=== Instructions for the task ===
Your task is to restate word for word the lines of the listing below that start at the one containing "shipping: 49.00 -> none" and run to the end; please add nothing.

=== Material shown ===
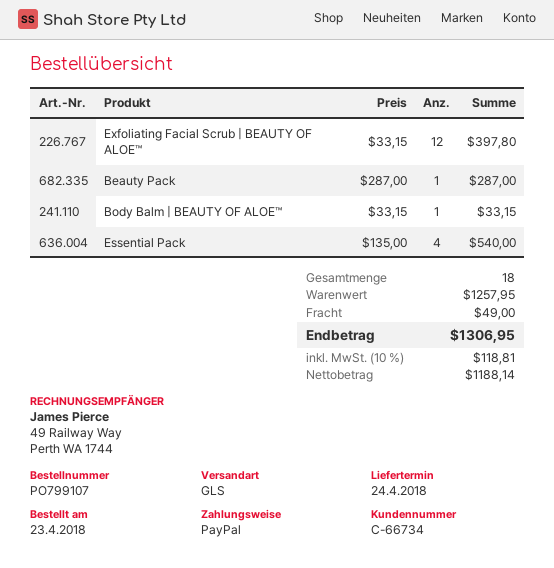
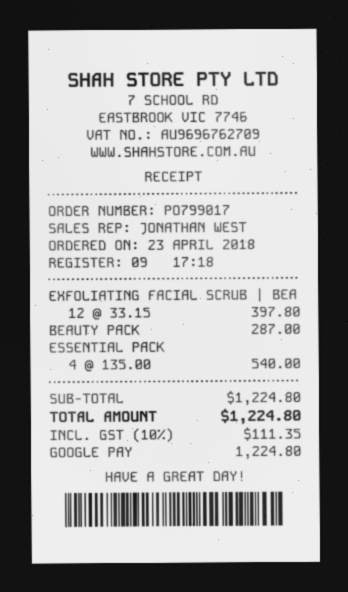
order number: PO799107 -> PO799017
payment method: PayPal -> Google Pay
Body Balm | BEAUTY OF ALOE™: 1 x 33.15 = 33.15 -> none
subtotal: 1257.95 -> 1224.80
shipping: 49.00 -> none
tax: 10% = 118.81 -> 10% = 111.35
total: 1306.95 -> 1224.80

=== Final answer ===
shipping: 49.00 -> none
tax: 10% = 118.81 -> 10% = 111.35
total: 1306.95 -> 1224.80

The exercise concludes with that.